Aim of the exercise
Scan the records below for the line with "- StatsRow.tsx - Key" and the line with "with sparkline, status)". Repeat those two lines and every line between them exactly, and nothing else.

Data to examine
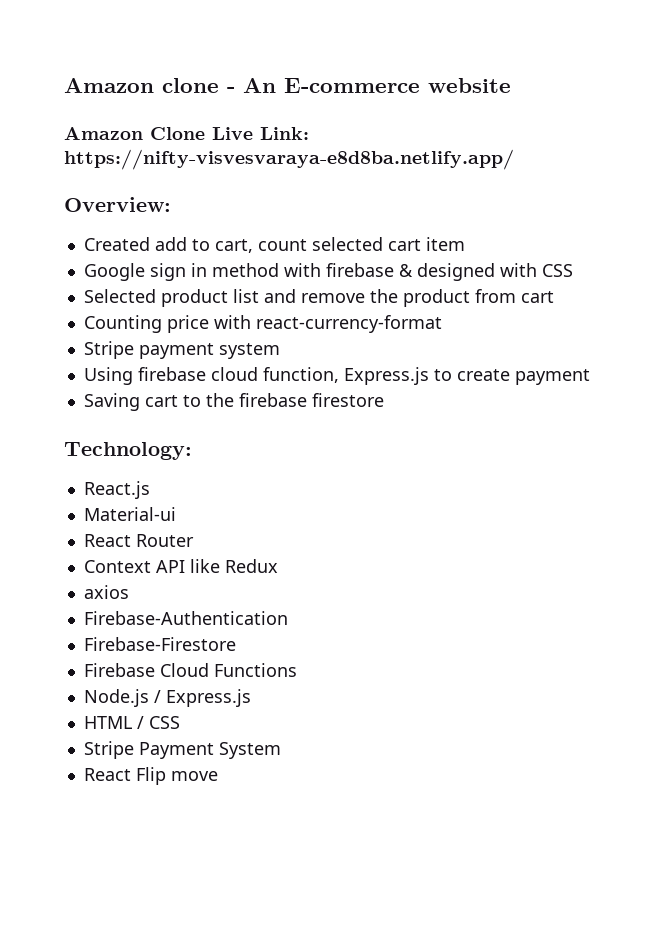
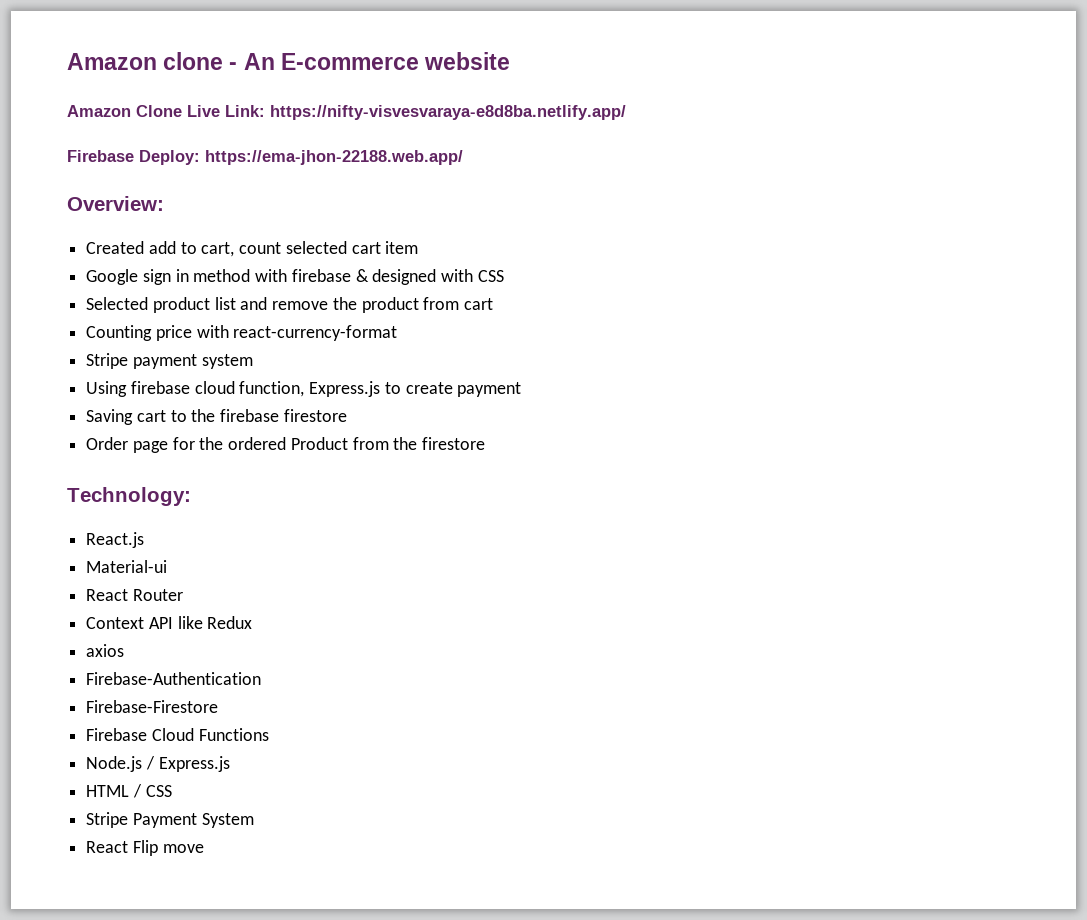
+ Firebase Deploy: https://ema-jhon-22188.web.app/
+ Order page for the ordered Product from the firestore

---

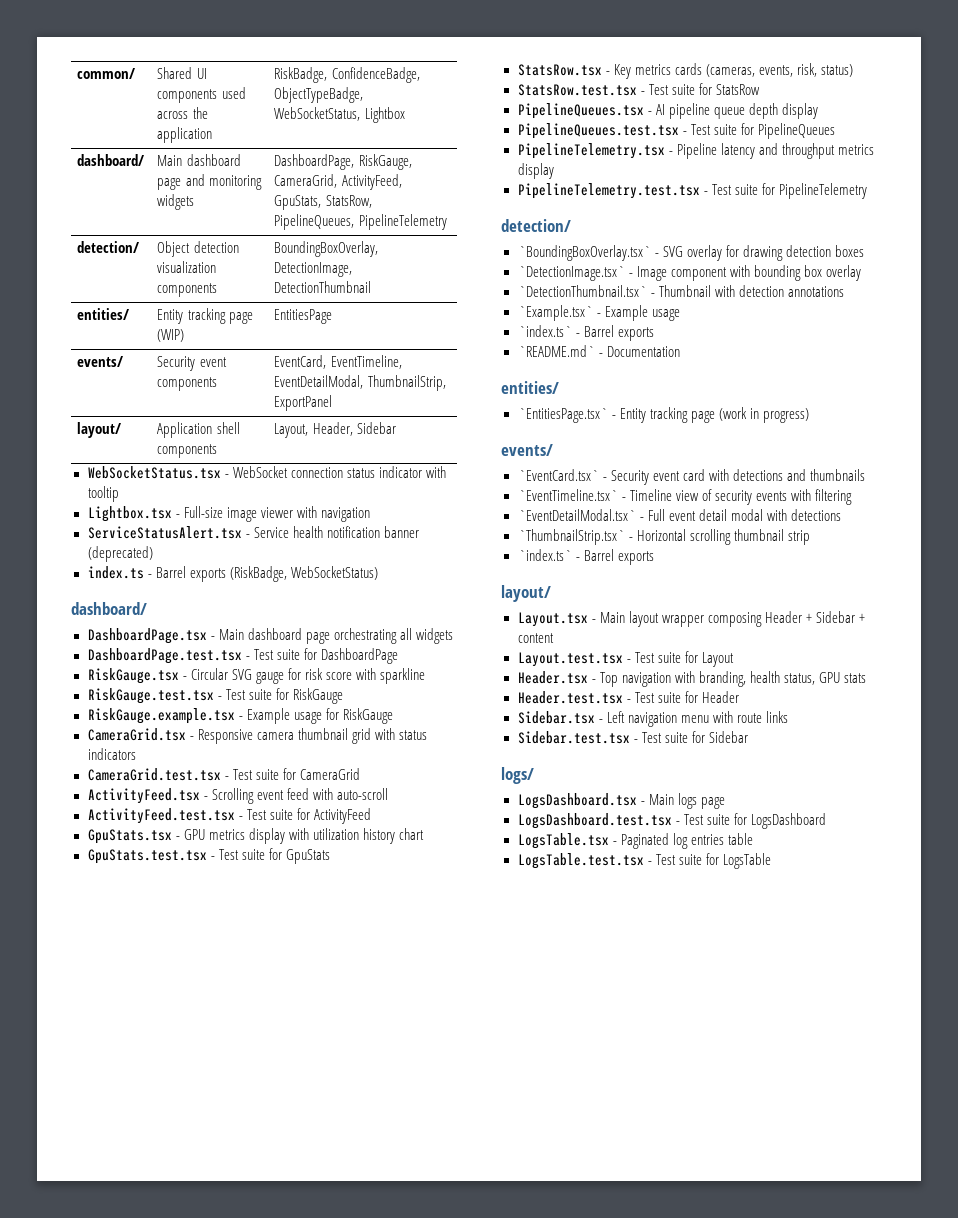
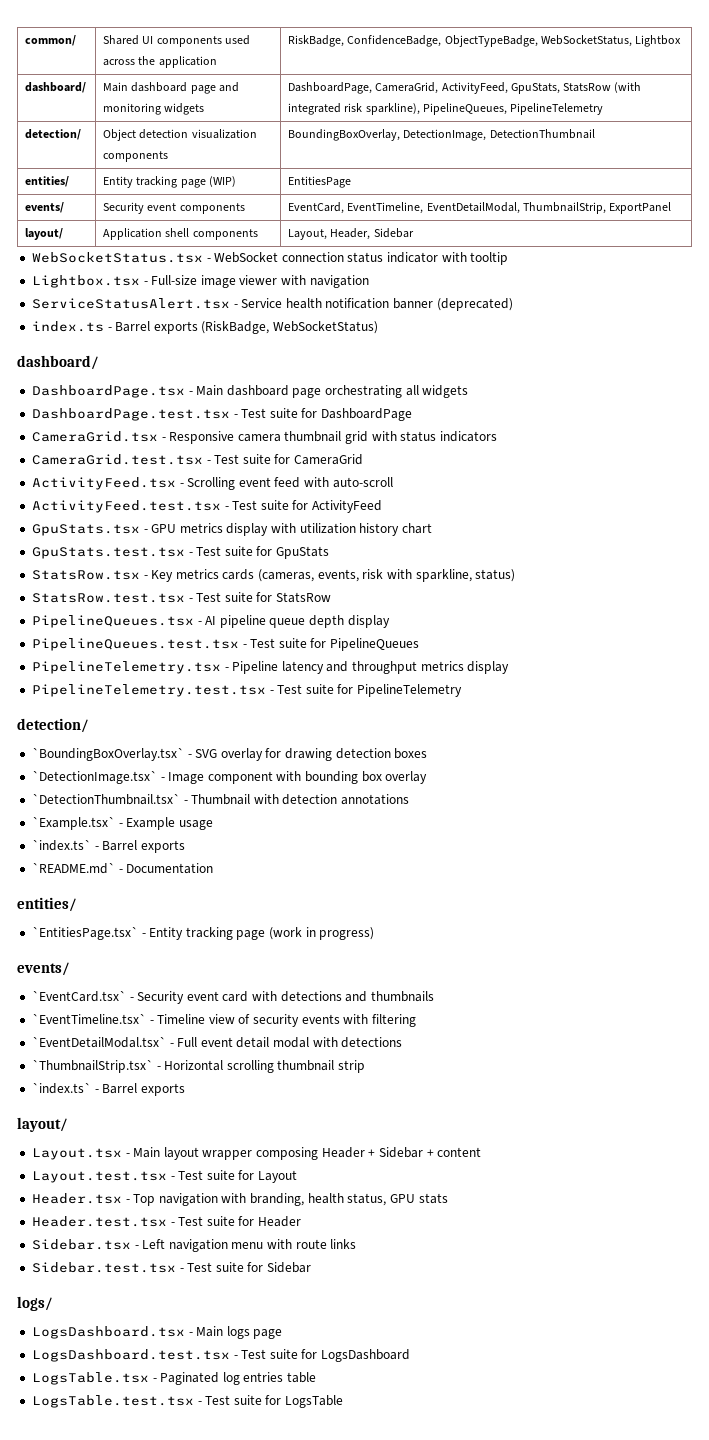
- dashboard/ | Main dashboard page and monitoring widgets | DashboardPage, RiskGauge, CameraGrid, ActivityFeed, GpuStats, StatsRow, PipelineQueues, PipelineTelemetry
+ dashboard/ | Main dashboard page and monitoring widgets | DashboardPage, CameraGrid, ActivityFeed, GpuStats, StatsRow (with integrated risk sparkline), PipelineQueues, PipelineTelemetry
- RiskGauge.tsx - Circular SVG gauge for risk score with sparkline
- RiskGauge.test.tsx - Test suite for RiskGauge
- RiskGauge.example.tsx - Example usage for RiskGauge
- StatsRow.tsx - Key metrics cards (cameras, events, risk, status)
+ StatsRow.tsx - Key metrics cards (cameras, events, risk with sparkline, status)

* * *

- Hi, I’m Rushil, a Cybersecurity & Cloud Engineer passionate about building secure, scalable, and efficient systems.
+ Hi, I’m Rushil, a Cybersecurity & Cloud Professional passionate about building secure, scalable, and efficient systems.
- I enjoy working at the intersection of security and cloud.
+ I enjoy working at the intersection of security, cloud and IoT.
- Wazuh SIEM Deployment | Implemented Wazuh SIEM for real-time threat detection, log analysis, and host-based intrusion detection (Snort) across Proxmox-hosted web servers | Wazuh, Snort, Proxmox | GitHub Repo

Solution to the problem
- StatsRow.tsx - Key metrics cards (cameras, events, risk, status)
+ StatsRow.tsx - Key metrics cards (cameras, events, risk with sparkline, status)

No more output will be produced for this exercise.